**Supplied records:**
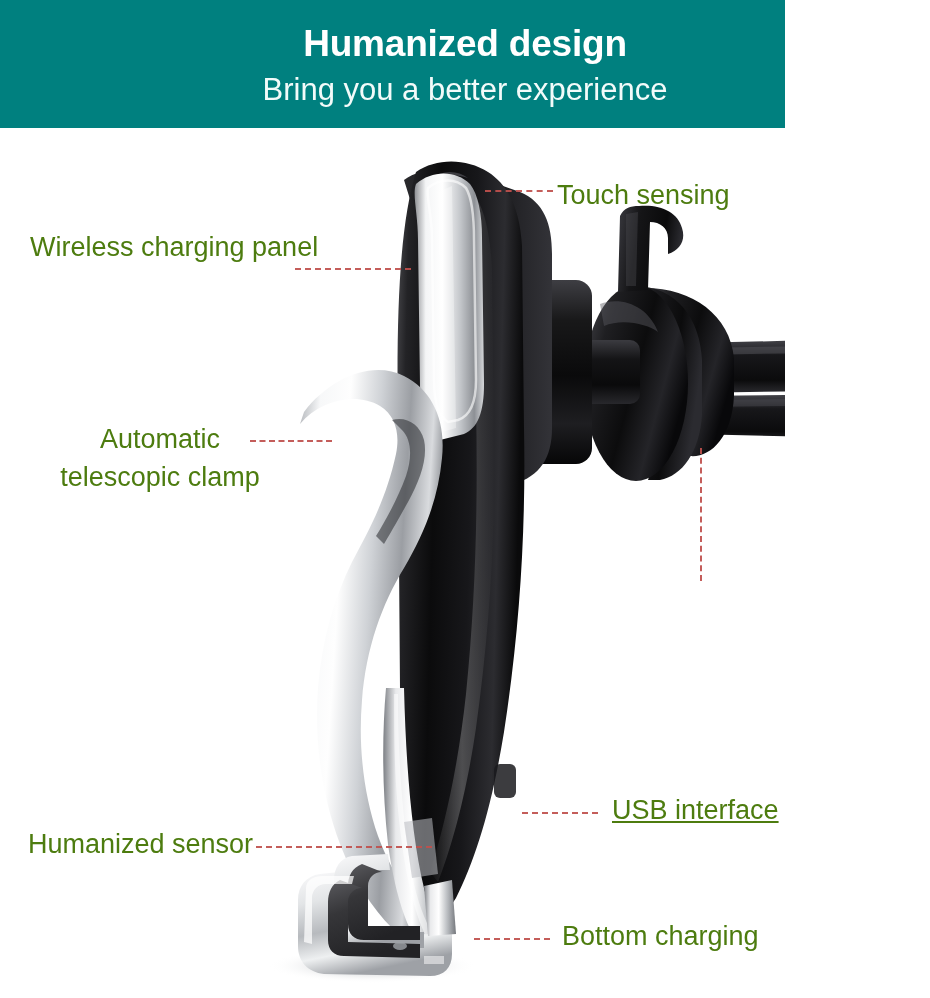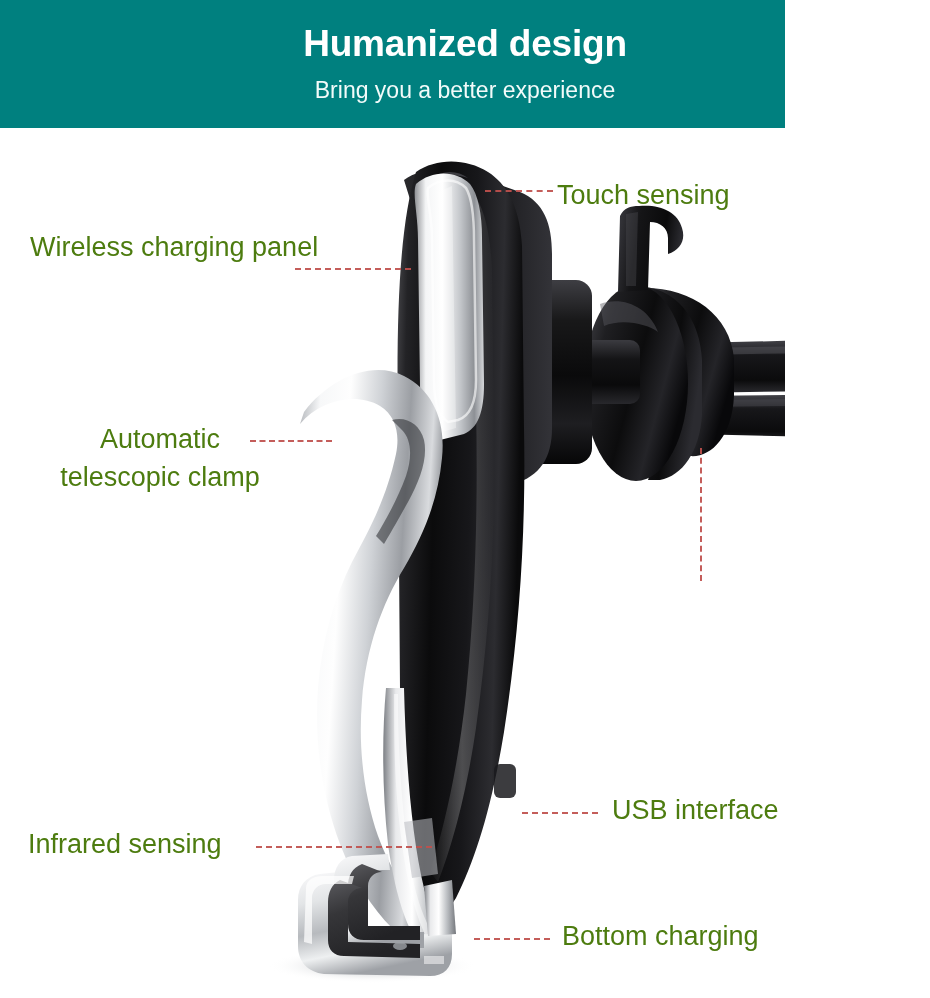--- a/index.html
+++ b/index.html
@@ -43,7 +43,7 @@
     width:930px;
     text-align:center;
     color:#f2fbfa;
-    font-size:23px;
+    font-size:31px;
     font-weight:normal;
     line-height:32px;
     white-space:nowrap;

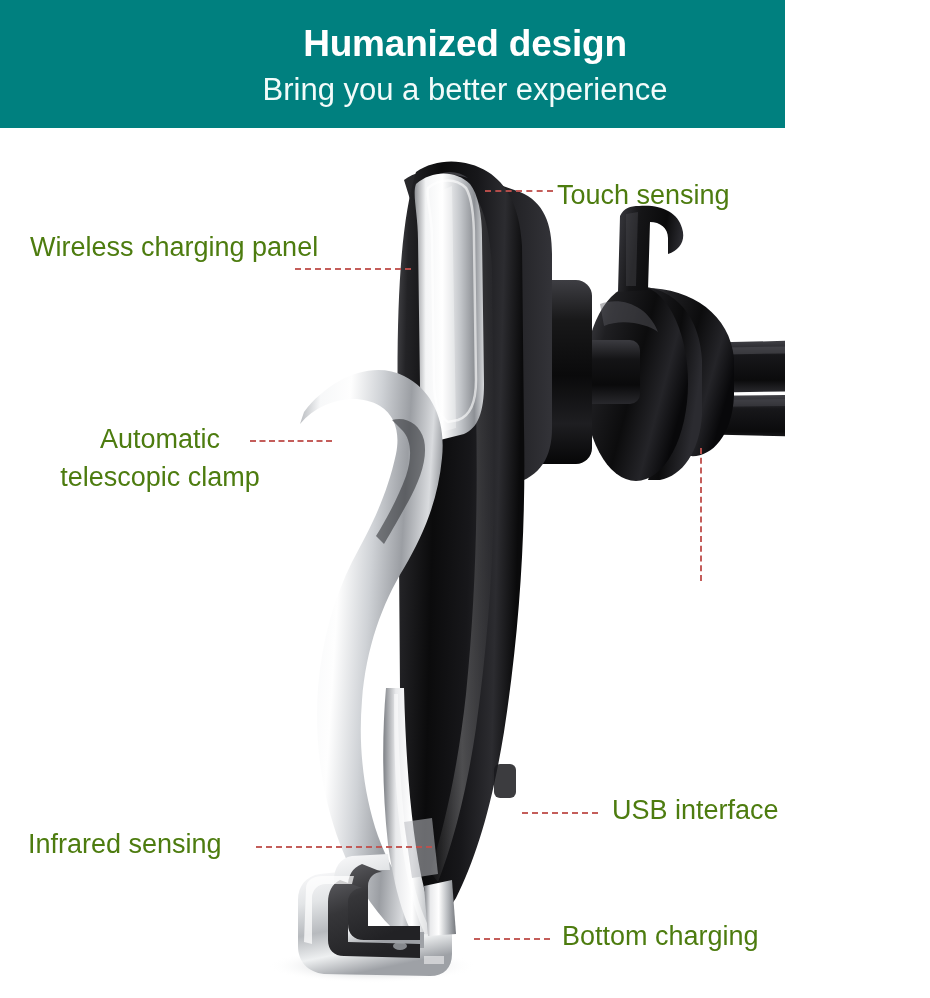--- a/index.html
+++ b/index.html
@@ -454,7 +454,7 @@
   <div class="callout" style="left:30px; top:228px;">Wireless charging panel</div>
 
 
-  <div class="callout" style="left:612px; top:791px;">USB interface</div>
+  <div class="callout" style="left:612px; top:791px;text-decoration:underline;">USB interface</div>
 
   <div class="callout" style="left:28px; top:825px;">Infrared sensing</div>
 

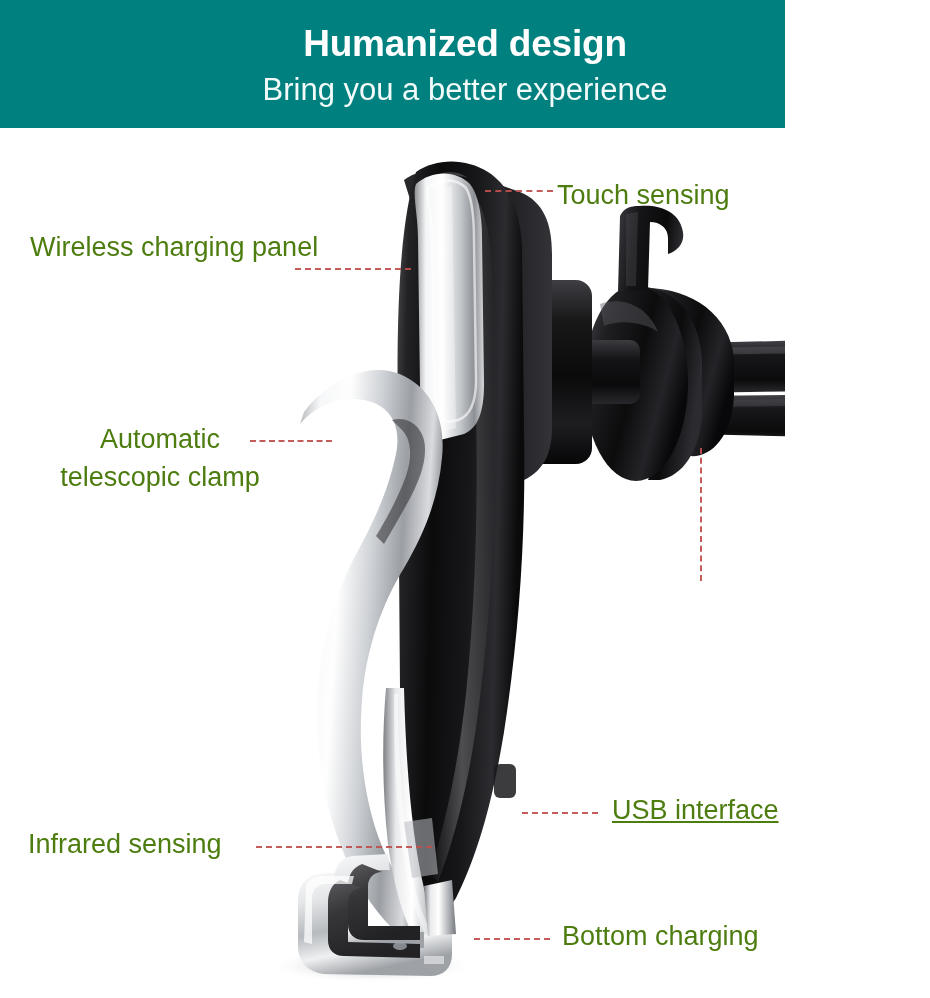--- a/index.html
+++ b/index.html
@@ -456,7 +456,7 @@
 
   <div class="callout" style="left:612px; top:791px;text-decoration:underline;">USB interface</div>
 
-  <div class="callout" style="left:28px; top:825px;">Infrared sensing</div>
+  <div class="callout" style="left:28px; top:825px;">Humanized sensor</div>
 
   <div class="callout" style="left:562px; top:917px;">Bottom charging</div>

**Activity:**
Retype precisely, and only, the lines from the one holding "-43,7 +43,7 @@" through the final line of the data above, with the pictures omitted.

**Exercise output:**
@@ -43,7 +43,7 @@
     width:930px;
     text-align:center;
     color:#f2fbfa;
-    font-size:23px;
+    font-size:31px;
     font-weight:normal;
     line-height:32px;
     white-space:nowrap;

--- a/index.html
+++ b/index.html
@@ -454,7 +454,7 @@
   <div class="callout" style="left:30px; top:228px;">Wireless charging panel</div>
 
 
-  <div class="callout" style="left:612px; top:791px;">USB interface</div>
+  <div class="callout" style="left:612px; top:791px;text-decoration:underline;">USB interface</div>
 
   <div class="callout" style="left:28px; top:825px;">Infrared sensing</div>
 

--- a/index.html
+++ b/index.html
@@ -456,7 +456,7 @@
 
   <div class="callout" style="left:612px; top:791px;text-decoration:underline;">USB interface</div>
 
-  <div class="callout" style="left:28px; top:825px;">Infrared sensing</div>
+  <div class="callout" style="left:28px; top:825px;">Humanized sensor</div>
 
   <div class="callout" style="left:562px; top:917px;">Bottom charging</div>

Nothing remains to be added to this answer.